No pictures belong in the copy. Set down exactly the lines from the one that contains "Software: ArcGIS, Tableau" through the end of the data.

- DATA EXCERPTS:
....

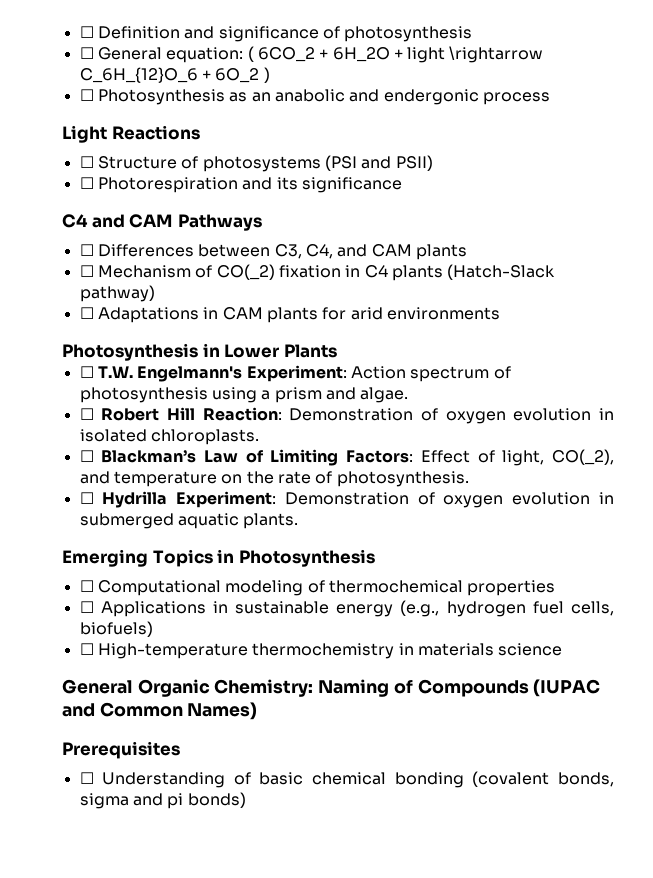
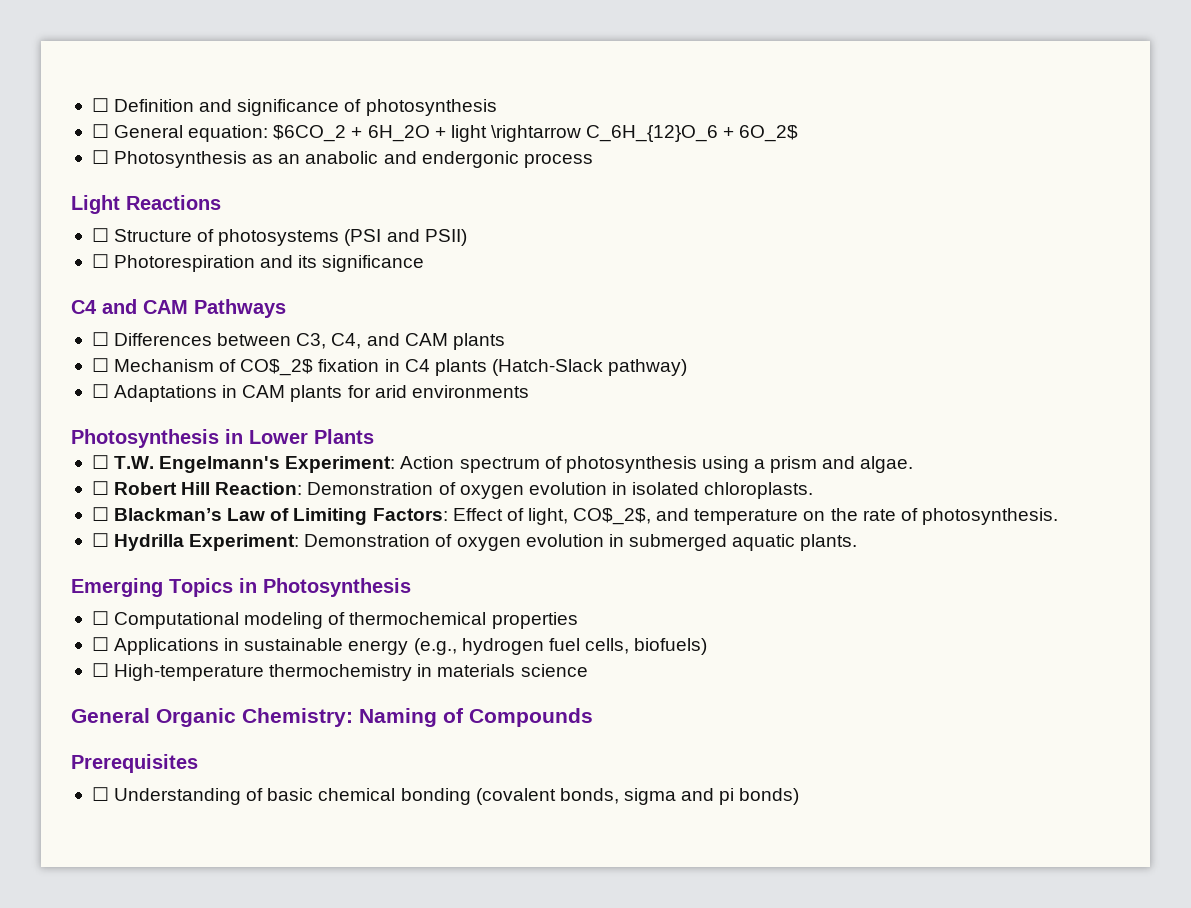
- ☐ General equation: ( 6CO_2 + 6H_2O + light \rightarrow C_6H_{12}O_6 + 6O_2 )
+ ☐ General equation: $6CO_2 + 6H_2O + light \rightarrow C_6H_{12}O_6 + 6O_2$
- ☐ Mechanism of CO(_2) fixation in C4 plants (Hatch-Slack pathway)
+ ☐ Mechanism of CO$_2$ fixation in C4 plants (Hatch-Slack pathway)
- ☐ Blackman’s Law of Limiting Factors: Effect of light, CO(_2), and temperature on the rate of photosynthesis.
+ ☐ Blackman’s Law of Limiting Factors: Effect of light, CO$_2$, and temperature on the rate of photosynthesis.
- General Organic Chemistry: Naming of Compounds (IUPAC and Common Names)
+ General Organic Chemistry: Naming of Compounds

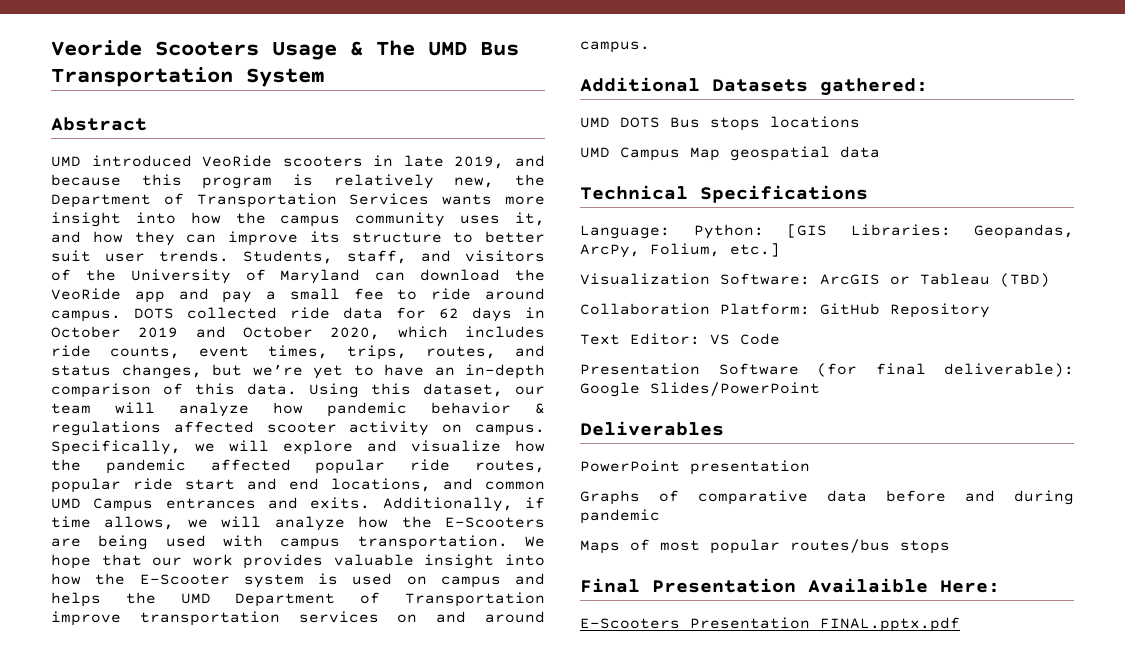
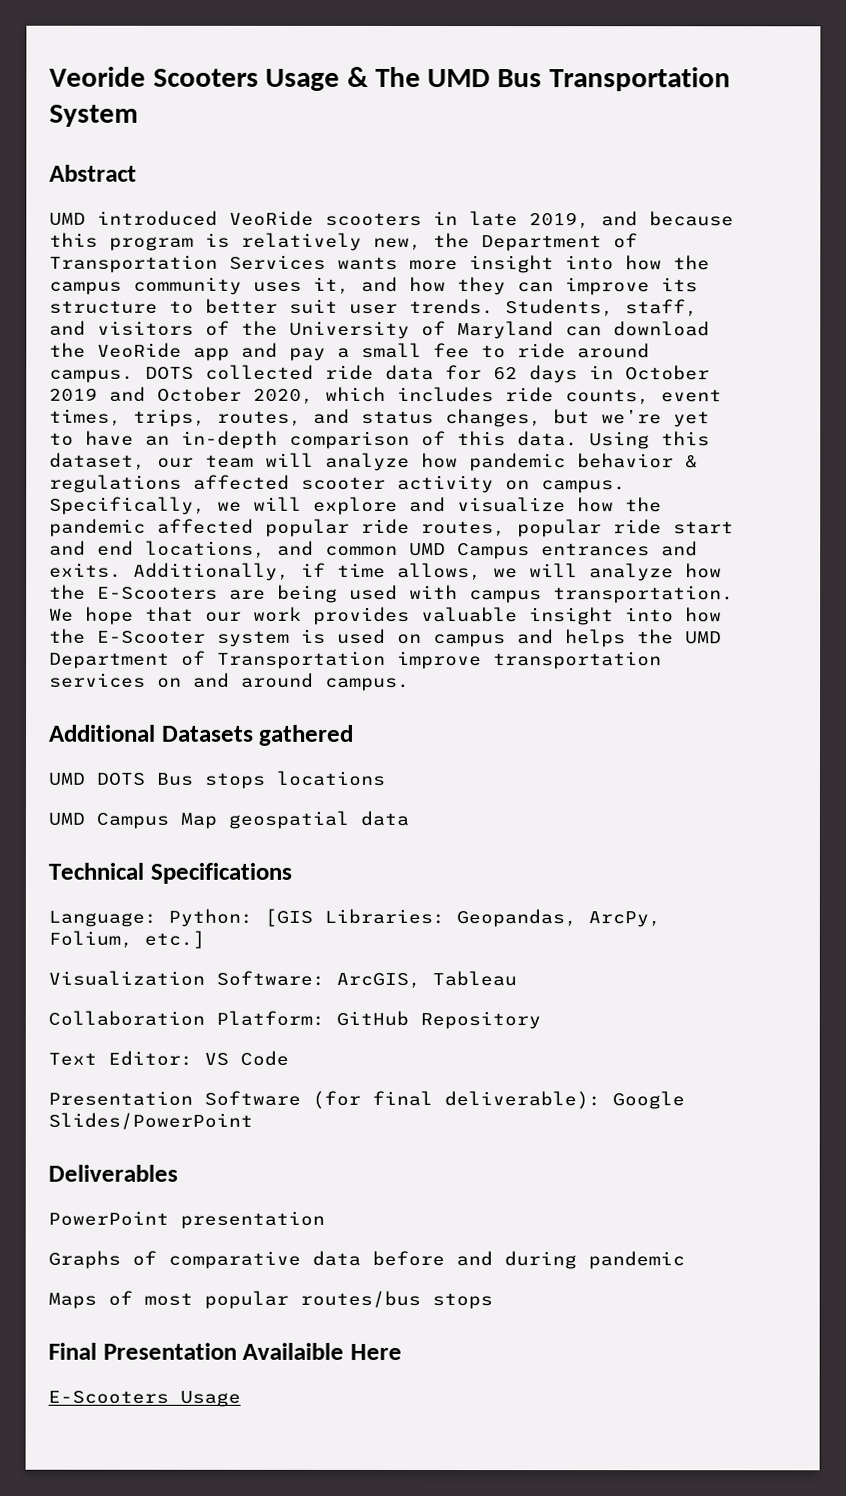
- Additional Datasets gathered:
+ Additional Datasets gathered
- Visualization Software: ArcGIS or Tableau (TBD)
+ Visualization Software: ArcGIS, Tableau
- Final Presentation Availaible Here:
- E-Scooters Presentation FINAL.pptx.pdf
+ Final Presentation Availaible Here
+ E-Scooters Usage

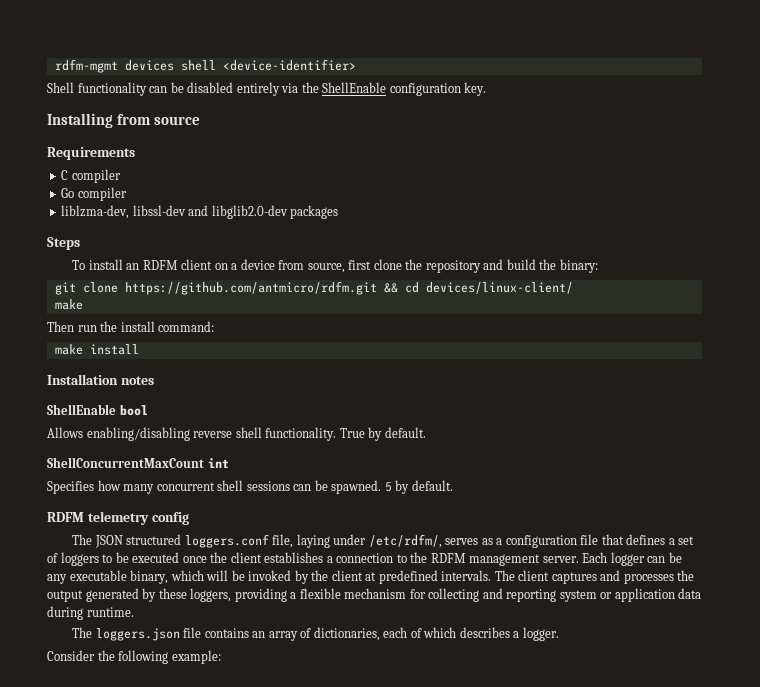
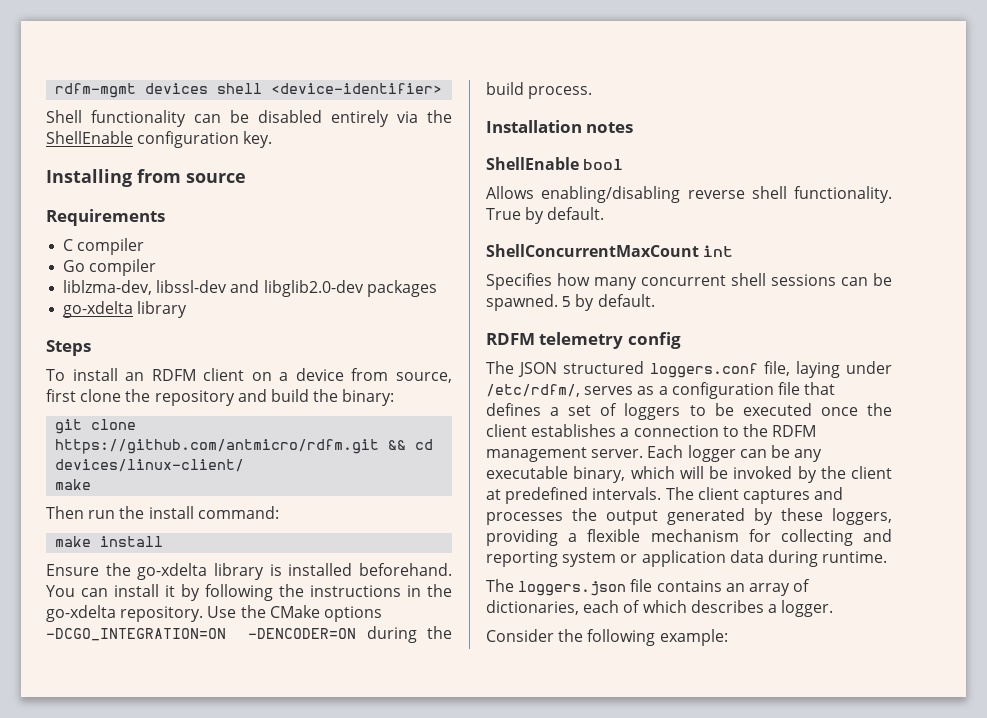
  liblzma-dev, libssl-dev and libglib2.0-dev packages
+ go-xdelta library
+ Ensure the go-xdelta library is installed beforehand. You can install it by following the instructions in the go-xdelta repository. Use the CMake options -DCGO_INTEGRATION=ON -DENCODER=ON during the build process.

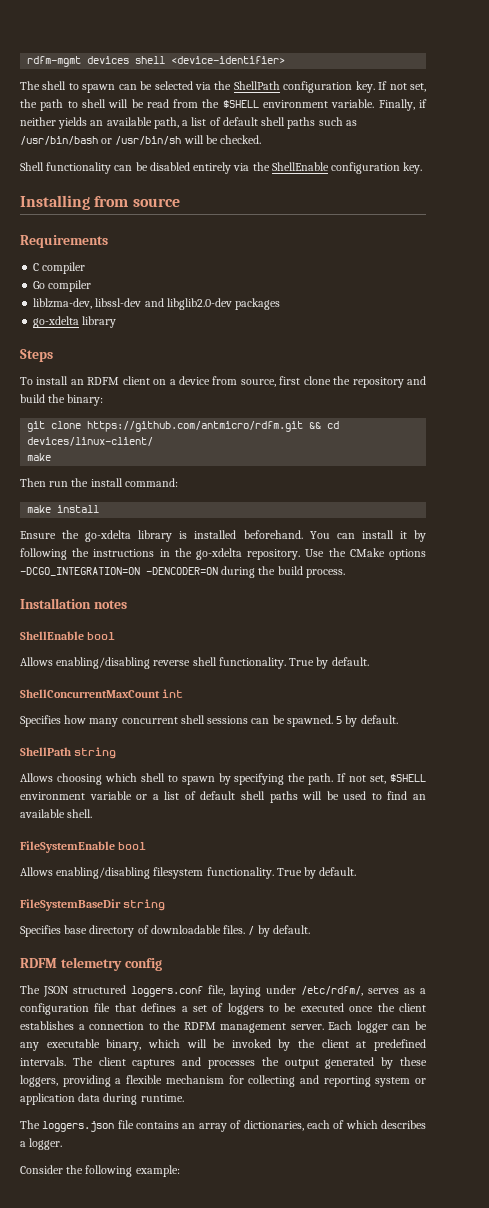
+ The shell to spawn can be selected via the ShellPath configuration key. If not set, the path to shell will be read from the $SHELL environment variable. Finally, if neither yields an available path, a list of default shell paths such as /usr/bin/bash or /usr/bin/sh will be checked.
+ ShellPath string
+ Allows choosing which shell to spawn by specifying the path. If not set, $SHELL environment variable or a list of default shell paths will be used to find an available shell.
+ FileSystemEnable bool
+ Allows enabling/disabling filesystem functionality. True by default.
+ FileSystemBaseDir string
+ Specifies base directory of downloadable files. / by default.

....

- ANSWER:
+ Visualization Software: ArcGIS, Tableau
- Final Presentation Availaible Here:
- E-Scooters Presentation FINAL.pptx.pdf
+ Final Presentation Availaible Here
+ E-Scooters Usage

  liblzma-dev, libssl-dev and libglib2.0-dev packages
+ go-xdelta library
+ Ensure the go-xdelta library is installed beforehand. You can install it by following the instructions in the go-xdelta repository. Use the CMake options -DCGO_INTEGRATION=ON -DENCODER=ON during the build process.

+ The shell to spawn can be selected via the ShellPath configuration key. If not set, the path to shell will be read from the $SHELL environment variable. Finally, if neither yields an available path, a list of default shell paths such as /usr/bin/bash or /usr/bin/sh will be checked.
+ ShellPath string
+ Allows choosing which shell to spawn by specifying the path. If not set, $SHELL environment variable or a list of default shell paths will be used to find an available shell.
+ FileSystemEnable bool
+ Allows enabling/disabling filesystem functionality. True by default.
+ FileSystemBaseDir string
+ Specifies base directory of downloadable files. / by default.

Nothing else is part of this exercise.